━━ Records shown ━━

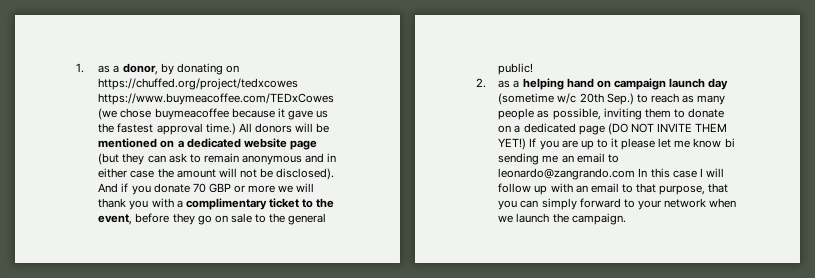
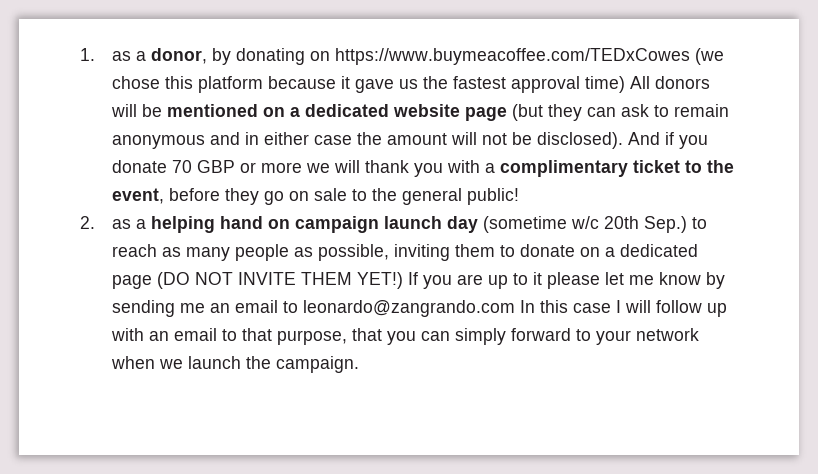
[98,78,299,90] https://chuffed.org/project/tedxcowes -> (330, 56) none
[154,108,229,120] buymeacoffee -> [164,76,263,93] this platform
[205,123,236,135] time.) -> [584,76,625,93] time)
[724,138,735,148] bi -> [705,272,725,289] by

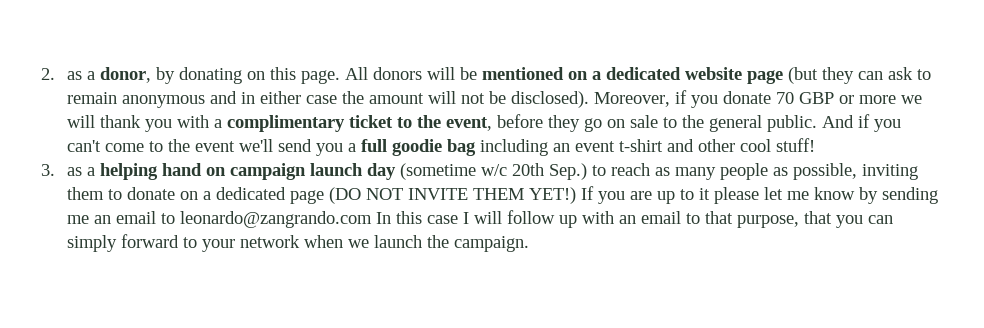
[80,48,95,61] 1. -> [41,68,55,80] 2.
[334,48,724,65] [111,76,625,93] https://www.buymeacoffee.com/TEDxCowes (we chose this platform because it gave us the fastest approval time) -> [269,67,340,84] this page.
[627,132,660,145] And -> [593,92,670,107] Moreover,
[466,188,519,205] [80,216,95,229] public! // 2. -> [766,114,901,132] [66,138,815,156] [41,164,55,176] public. And if you can't come to the event we'll send you a full goodie bag including an event t-shirt and other cool stuff! // 3.

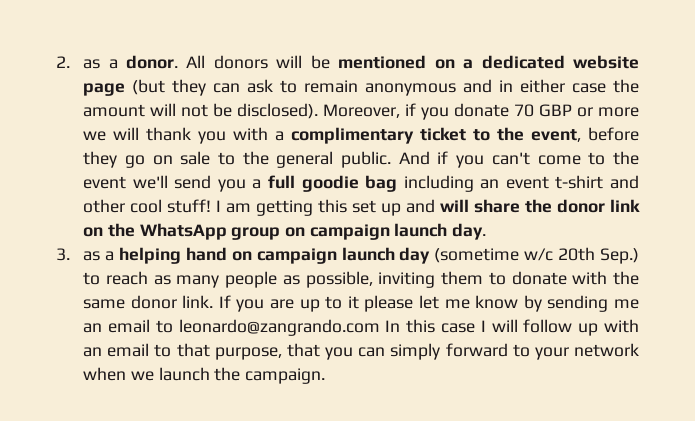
[99,67,340,84] donor, by donating on this page. -> [125,55,178,69] donor.
(815, 145) none -> [216,199,640,216] [83,223,487,240] I am getting this set up and will share the donor link on the WhatsApp group on campaign launch day.
[179,187,576,204] on a dedicated page (DO NOT INVITE THEM YET!) -> [572,271,639,285] [83,295,214,309] with the same donor link.

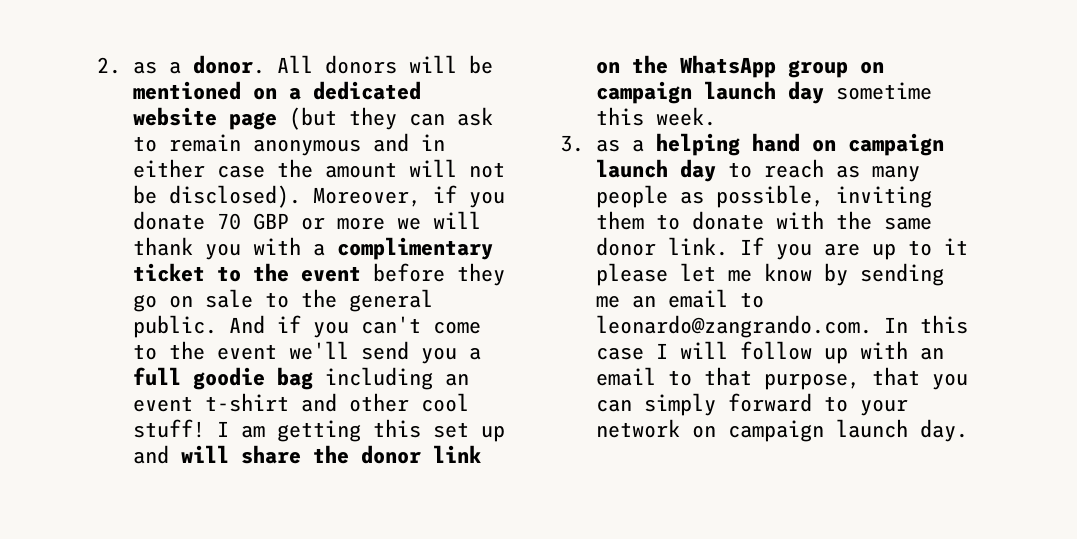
[531,129,582,142] event, -> [301,266,362,282] event
[452,223,487,240] day. -> [788,81,933,104] [596,107,717,126] day sometime this week.
[434,247,639,264] (sometime w/c 20th Sep.) -> (717, 170) none
[178,319,380,336] leonardo@zangrando.com -> [596,315,873,338] leonardo@zangrando.com.
[83,367,326,384] when we launch the campaign. -> [692,419,969,442] on campaign launch day.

━━━

:: Aim of the task ::
From the listing above, find the number of lines with the word "link" in them. Answer with the number only.

:: Output of the task ::
2